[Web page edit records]

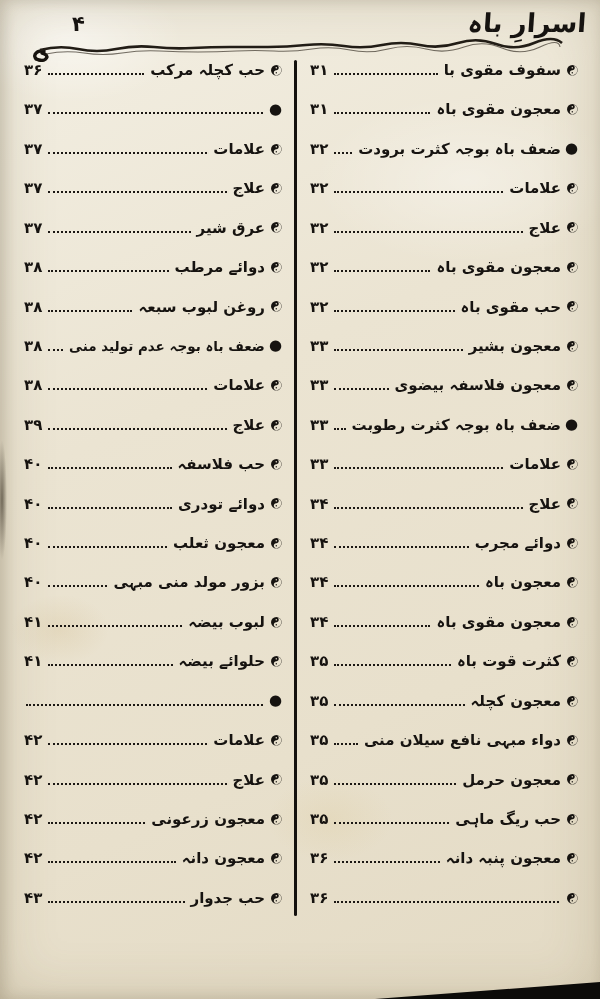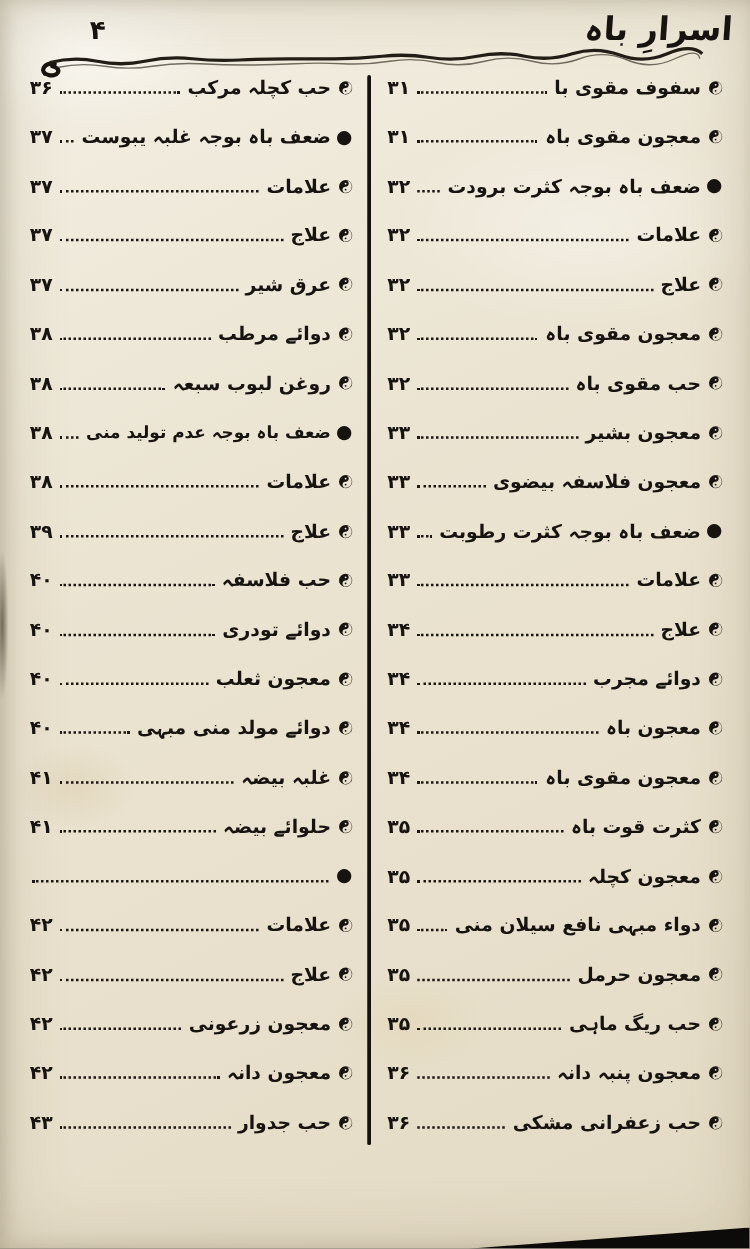--- a/index.html
+++ b/index.html
@@ -208,35 +208,33 @@
     <span class="pnum">۳۵</span>
   </div>
         <div class="row" dir="rtl">
     <span class="bullet">☯</span>
     <span class="label">معجون پنبہ دانہ</span>
     <span class="dots"></span>
     <span class="pnum">۳۶</span>
   </div>
         <div class="row" dir="rtl">
     <span class="bullet">☯</span>
-    <span class="label">حب زعفرانی مشکی</span>
     <span class="dots"></span>
     <span class="pnum">۳۶</span>
   </div>
       </div>
     <div class="col left">
         <div class="row" dir="rtl">
     <span class="bullet">☯</span>
     <span class="label">حب کچلہ مرکب</span>
     <span class="dots"></span>
     <span class="pnum">۳۶</span>
   </div>
         <div class="row" dir="rtl">
     <span class="bullet filled">●</span>
-    <span class="label">ضعف باہ بوجہ غلبہ یبوست</span>
     <span class="dots"></span>
     <span class="pnum">۳۷</span>
   </div>
         <div class="row" dir="rtl">
     <span class="bullet">☯</span>
     <span class="label">علامات</span>
     <span class="dots"></span>
     <span class="pnum">۳۷</span>
   </div>
         <div class="row" dir="rtl">
@@ -294,27 +292,27 @@
     <span class="pnum">۴۰</span>
   </div>
         <div class="row" dir="rtl">
     <span class="bullet">☯</span>
     <span class="label">معجون ثعلب</span>
     <span class="dots"></span>
     <span class="pnum">۴۰</span>
   </div>
         <div class="row" dir="rtl">
     <span class="bullet">☯</span>
-    <span class="label">دوائے مولد منی مبہی</span>
+    <span class="label">بزور مولد منی مبہی</span>
     <span class="dots"></span>
     <span class="pnum">۴۰</span>
   </div>
         <div class="row" dir="rtl">
     <span class="bullet">☯</span>
-    <span class="label">غلبہ بیضہ</span>
+    <span class="label">لبوب بیضہ</span>
     <span class="dots"></span>
     <span class="pnum">۴۱</span>
   </div>
         <div class="row" dir="rtl">
     <span class="bullet">☯</span>
     <span class="label">حلوائے بیضہ</span>
     <span class="dots"></span>
     <span class="pnum">۴۱</span>
   </div>
         <div class="row" dir="rtl">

* **DESCRIPTION OF THE TASK**
Please work out how many lines of the data include the string "بیضہ" and reply with the number alone.

* **RESULT OF THE EXERCISE**
3